Искусство однобокого плача (Васюченко) - страница 68

Итак, один из моей троицы оказался посредником по купле-продаже душ. Ладно. Вообще-то я не из тех, за кем волочатся толпы или хотя бы хвосты. Те трое тоже не знали, что нечаянно образовали хвост. Каждый считал себя единственным. Ведь я такая серьезная, скромная, такая несовременная!

— Я теперь даже боюсь, — изливался перед Томкой Паша. — У Сашеньки такая глубокая натура! А я ведь непостоянный… Что если когда-нибудь?… Ведь это ужасно! Какую травму нанесла бы ей моя измена!

Размечтался. Его измена!

Но Паша был хорош. Загляденье был Паша. Рассказывал, что когда выходил на сцену, можно было и не играть — зрители сразу смеялись. А при том пластичен, глаза бездонны и полны невыразимой — если надо, тоже комической — скорби, игра лица богата и обаятельна. Возможно, удайся ему артистическая карьера, та роковая подробность, что он дурак, ускользнула бы от внимания очарованной публики.

Этого не случилось. Яркая пашина индивидуальность была непоправимо еврейской. Такое лицо было тогдашнему театру политически противопоказано.

— Антисемитизм! — восклицал Паша, за неимением иного зрительного зала щедро демонстрируя свою выразительность уже привыкшей к его талантам томкиной “кунсткамере”. — Да разве вы знаете, что это такое? Нет, умолкни! — это Ильясу, открывшему было рот, чтобы напомнить, что участь узбека в стране братства народов тоже не сахар. — Молчи, тебе говорят! Нет даже такого слова “антиузбекизм”!

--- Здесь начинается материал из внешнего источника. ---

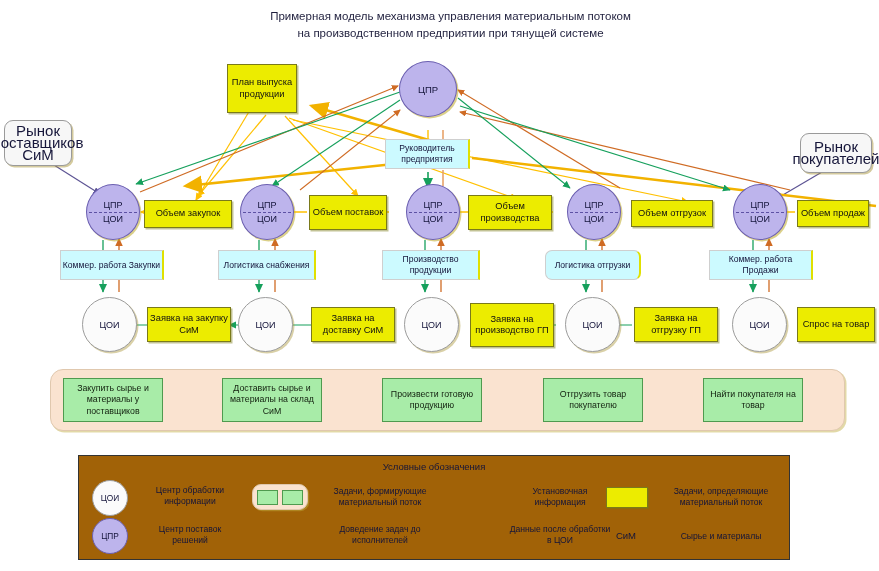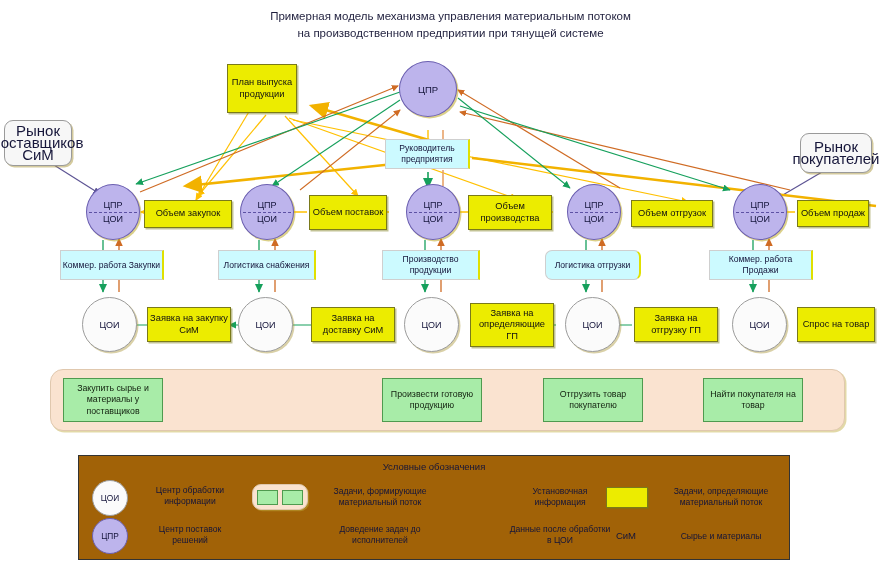"Заявка на определяющие ГП" span { text: определяющие -> производство }
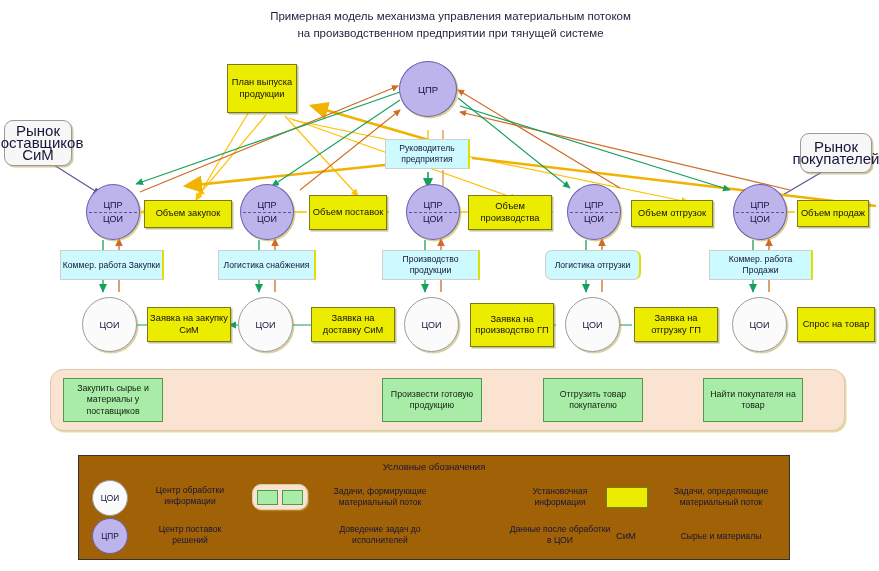"Доставить сырье и материалы на" div.abs { html: none -> <div> <span>Доставить сырье и материалы на склад СиМ</span> </div> }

Впечатлительный и тщеславный, как подобает артисту, Паша неудач не вынес: начал пить. Из этого своего порока он сделал вывод, что душа у него русская, он — шире еврейства. Пытаясь извлечь из двойной беды хоть маленький профит, он, вечно голодный и вечно жаждущий, появляясь на пороге тамариной комнаты, горестно и требовательно взывал:

— Гады! Антисемиты! Дайте рупь!

И захваченные врасплох “антисемиты”, не успев сообразить, что тем самым как бы признают справедливость обвинения, лезли в свои тощие кошельки. То, что у другого было бы попрошайничеством, сходило Паше с рук, как забавная шалость. Вопреки своему бедственному положению и пьянству он умел выглядеть неизменно изящным, как и наперекор глупости — остроумным. Появиться на сцене — что-что, а это Паша умел. Вздумав приударить за мной, он приступил к делу так ловко, что сперва мне понравился. Не настолько, как воображал, но те первые несколько вечеров, ни к чему не обязывающие, отчего-то печальные, с неуловимо причудливым оттенком, с точным перебрасыванием репликами, легкими, как воланчик в бадминтоне, следует признать маленьким шедевром. Его шедевром, я-то небрежничала, халтурила: после моего грандиозного поражения любой флирт казался мелок, как альпинисту, пусть побитому и хромому, детсадовская горка. Тем не менее я с удовольствием смотрела, как нервно и деликатно Паша плетет сети, и думала, что, если так пойдет дальше… Он даже успел съездить ко мне за город и повеселить маму — она тоже, как некогда зрители, чуть не рассмеялась, увидев на пороге эту фигуру, исполненную душераздирающего комизма.